We human beings are biopsychosocial creatures whose health or illness reflects our relationship with the world we inhabit--including all the variables of family, class, gender, race, political status, and the physical ecology of which we are a part. A recent article from the National Institutes of Health called for a new foundational theory for medicine, based on a "biopsychosocial-ecological paradigm." Given the ideological limitations of mainstream medicine, this forward-looking initiative is not likely to be heeded soon.

As early as the second century, the Roman physician Galen noted the connection between emotional burden and illness, an observation repeated by many other clinicians over the centuries. The pathway from stressful emotions, often unconscious, to physical disease was often driven home to me as a family physician and palliative care practitioner, although nothing in my medical education even remotely hinted at such links. People I saw with chronic disease of all kinds--from malignancies or autoimmune conditions such as rheumatoid arthritis or ulcerative colitis to persistent skin conditions such as eczema and psoriasis, and neurological disorders like Lou Gehrig's Disease (ALS), multiple sclerosis, Parkinson's, and even dementia--were characterized by certain unmistakable emotional life patterns. Among these was the chronic repression of so-called negative emotions, especially of healthy anger, as in the Woody Allen character's wry confession; an overriding sense of duty, role, and responsibility; an undue concern for the emotional needs of others while ignoring one's own; and, finally, a core belief--again, often unconscious--that one is responsible for how other people feel and that one must never disappoint others. The expression "the good die young" has--sadly--more validity than we sometimes appreciate.

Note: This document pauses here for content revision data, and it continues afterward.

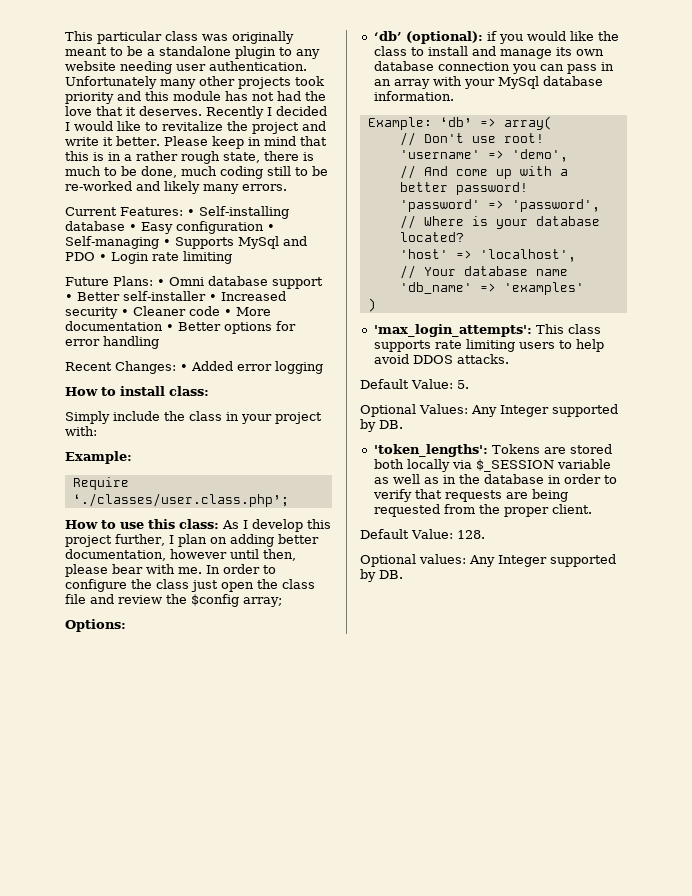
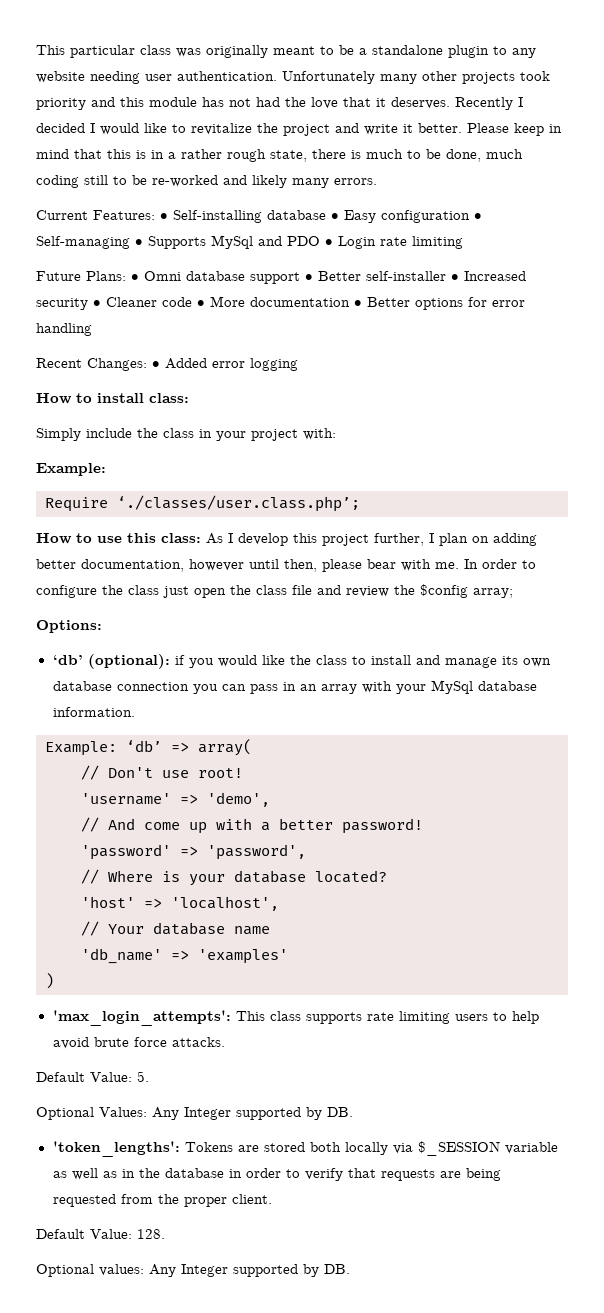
[412,355,453,364] DDOS -> [93,1037,167,1047] brute force

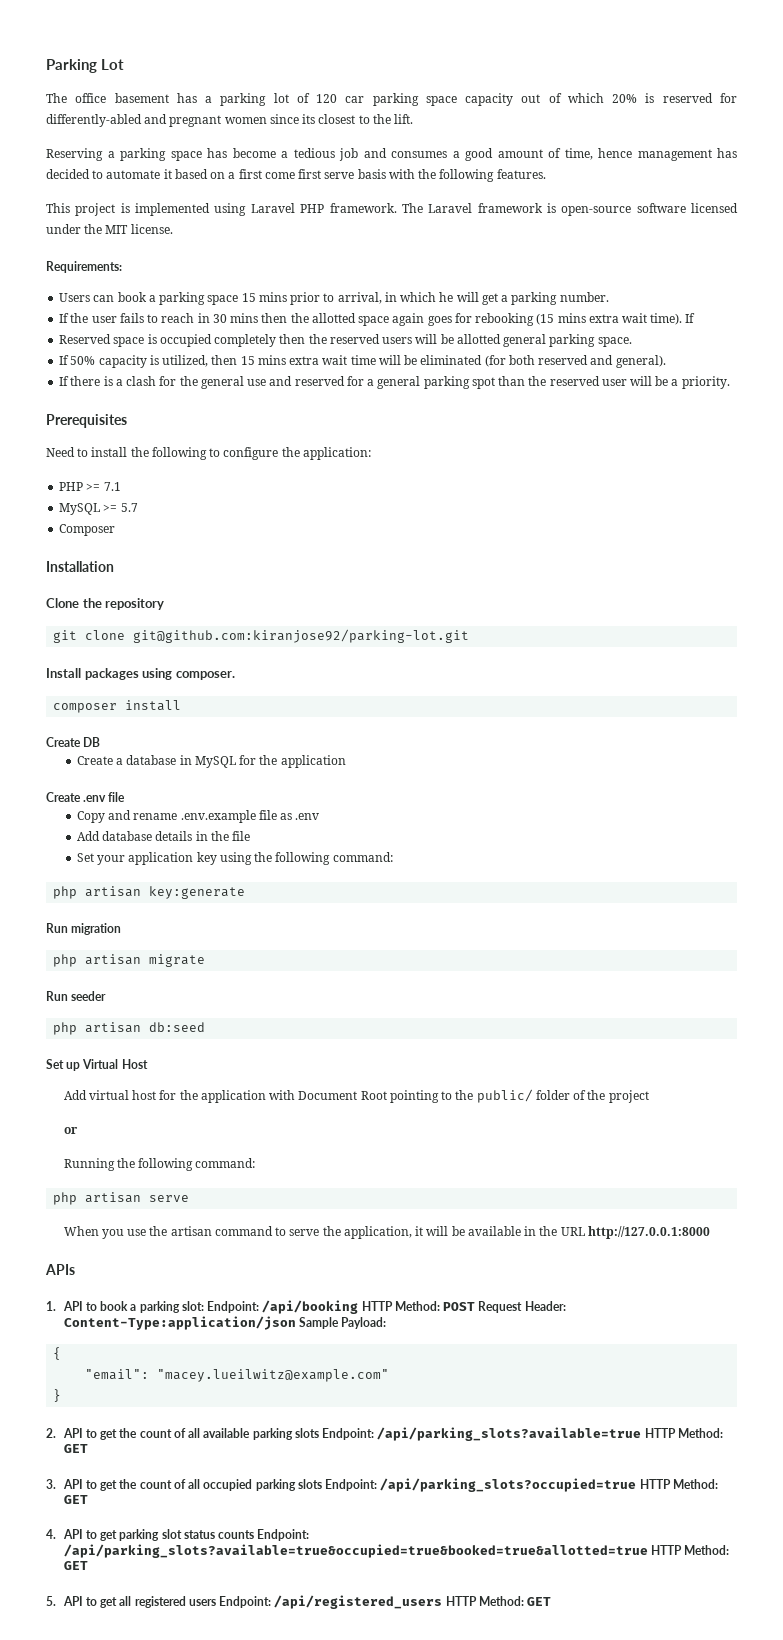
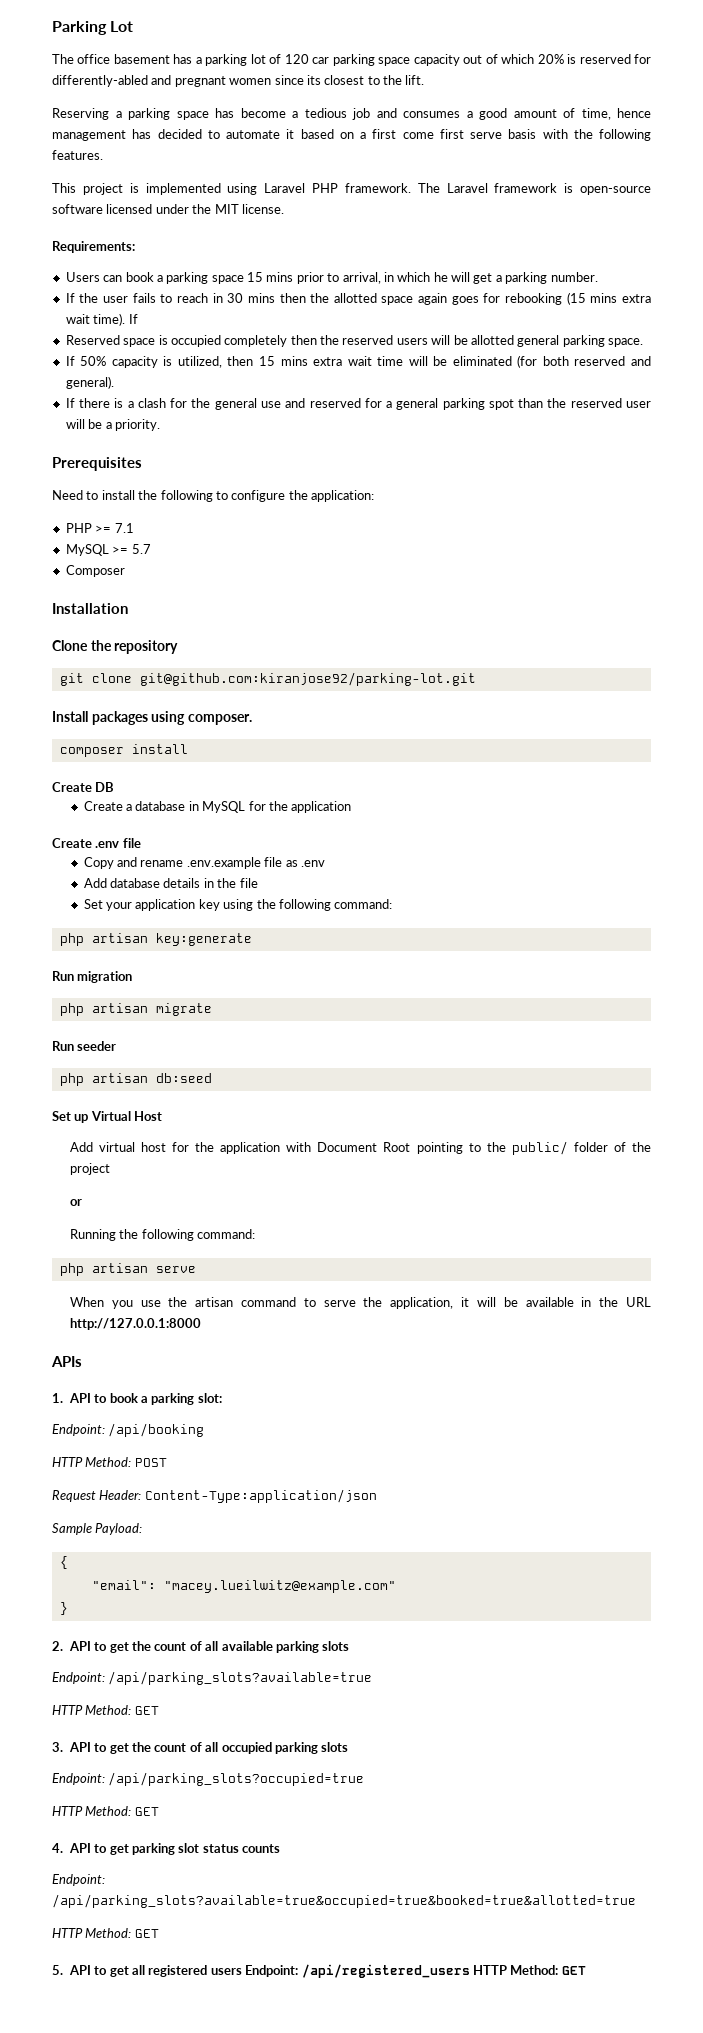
(204, 1306) none -> (222, 1398) //
(359, 1307) none -> (205, 1430) //
(476, 1306) none -> (167, 1462) //
(296, 1323) none -> (377, 1496) //
(319, 1433) none -> (350, 1646) //
(642, 1434) none -> (373, 1678) //
(322, 1484) none -> (349, 1747) //
(637, 1485) none -> (365, 1779) //
(255, 1534) none -> (281, 1848) //
(648, 1551) none -> (636, 1901) //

Exemplifying the characteristic of an overwrought sense of duty, role, and responsibility, New York Times contributor Julia Baird recently reported her diagnosis with ovarian cancer. "I have always been healthy and strong," she wrote in a recent column. "I regularly do hot yoga and swim a two-kilometer stretch in a bay teeming with fish near my home in Sydney, all while caring for my two little kids, hosting a TV show, writing columns and making the final edits on the book I am writing." Inadvertently, Baird depicts precisely the "I can do anything, I'll be everything to everybody" multitasking persona I found in everyone I ever met with her particular malignancy. People are unaware, and their physicians rarely know to inform them, that such self-imposed stress is a major risk factor for disease of all kinds.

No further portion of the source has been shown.